PROFESSOR: It's a pretty good guess.

Do you have siblings at that age?

It's a surprise but, why is it five?

Is it because-- what does it relate to?

Is there any correlate to the onset of that ability?

You might try everything, as [INAUDIBLE] does, because she's extremely careful.

So she's tried gender, she's tried the onset of language, the appreciation of music, handedness, and there's only one thing that matters.

And that is that the child becomes adult at that time when they start to use the word left and right when they describe the world.

Now I said that very carefully because they understand left and right at an earlier age, but they only have started to use the words left and right when they describe the world at the time that they begin to break this symmetry and go to the correct corner.

Now for the next element of this I need something to read.

Has anyone got a textbook handy?

Ah, "China, an Illustrated History." Now I need a volunteer.
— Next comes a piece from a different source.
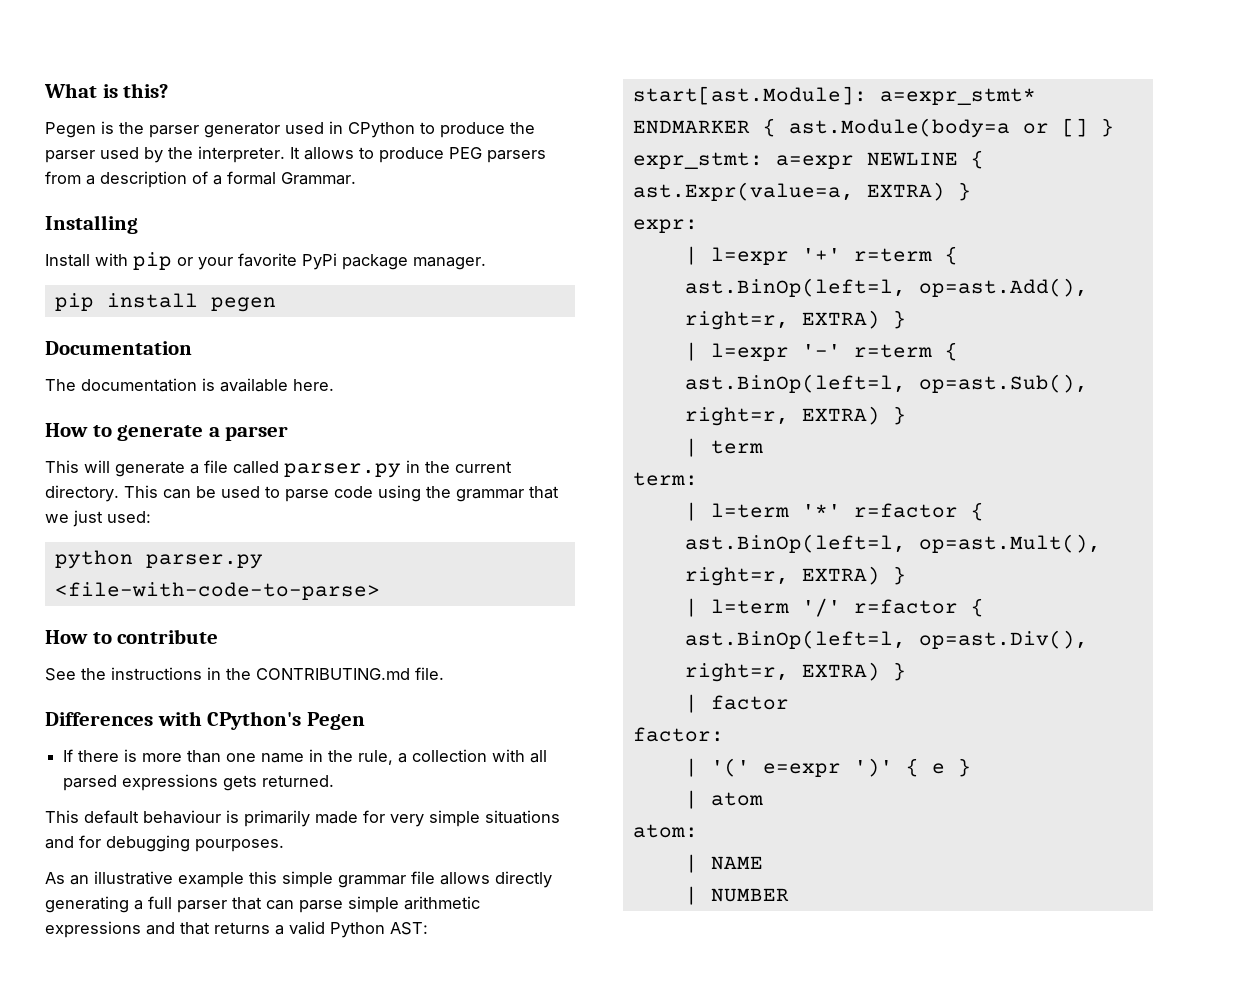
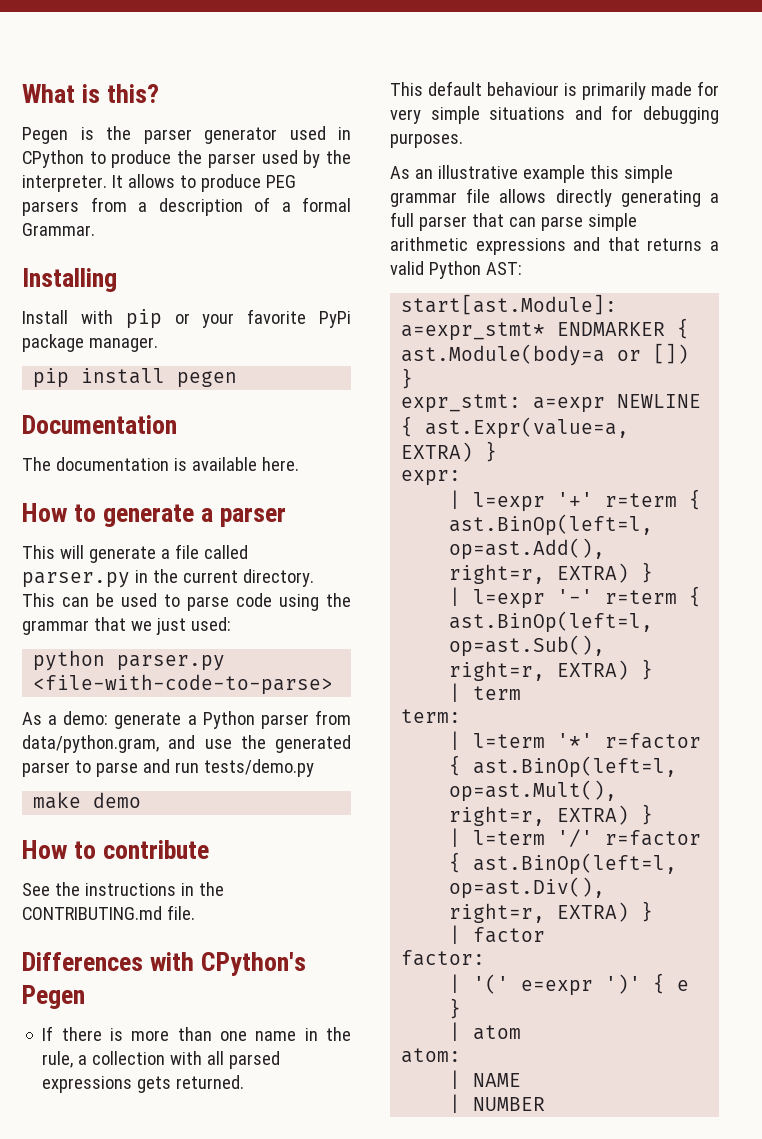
(380, 591) none -> [22,710,352,729] [22,735,351,753] [22,759,314,777] [33,792,142,809] // As a demo: generate a Python parser from data/python.gram, and use the generated parser to parse and run tests/demo.py // make demo
[195,839,284,852] pourposes. -> [390,133,463,148] purposes.
[1061,118,1088,137] [] -> [653,343,690,364] [])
Andrew, you want to do this?

So here's what you're going to do.

You can stay there.

But you need to stand up.

So what I'm going to do is, I'm going to read you a passage from this book.

And I want you to say it back to me at the same time I read it.

It's as if you're doing simultaneous translation, except it's English to English.

This things got words I can't pronounce.

OK, are you ready to go?

All right.

"When overwhelmed by the magnitude of the problems he tackled, he began to suspect that others were plotting against him or secretly ridiculing him." Thank you very much.

That's great.

So you see, he could do it.

Some people can't do it.

At least it take a little practice.

But he did it.

And guess what I've done to him?

I've reduced his intelligence to that of a rat.

Because if you do this experiment with an adult human who's doing this simultaneous English to English translation, they go with equal probability to the two corners.

So what's happened?

What's happened is you've jambed their language processor.

And when their language processor is jambed they can't put the blue wall together with the rectangular shape.

So it seems to be that language is the mediator of exactly the combinators you need in order to build descriptions.

Because they can't even put those things together when their language processor is jambed by the simultaneous translation phenomenon.

So that brings us to the two gold star ideas of the day.

One is, if you want to make yourself smarter you want to do those things-- look, listen, draw, and talk.

Because those are the particular mechanisms that surround this area down here, which is the center of what we do-- which is the center of our thinking.

So why do you take notes in class?

Now because you'll ever look at them before, but because it forces the engagement of your linguistic-- of your linguistic, your motor, and your visual apparatus.

And that makes you smarter, because it's exercising that stuff.

The second thing you can say, in conclusion, especially from this experiment, is beware of fast talkers.

Why do you want to be aware of fast talkers.

It's not because they will talk you into anything.

It's because that when they talk fast they're jambing your language processor and you can't thing.

That's why you want to be aware of fast talkers.

Because if they jamb your language processor you won't thinking and you'll buy that car, or you'll buy that drink, or you'll do any manner of things that people who want you to do those things have learned to do by talking to jamb your processor.

So that completes what we're going to do today.

And I'll give you a demonstration of some of this stuff on another occasion.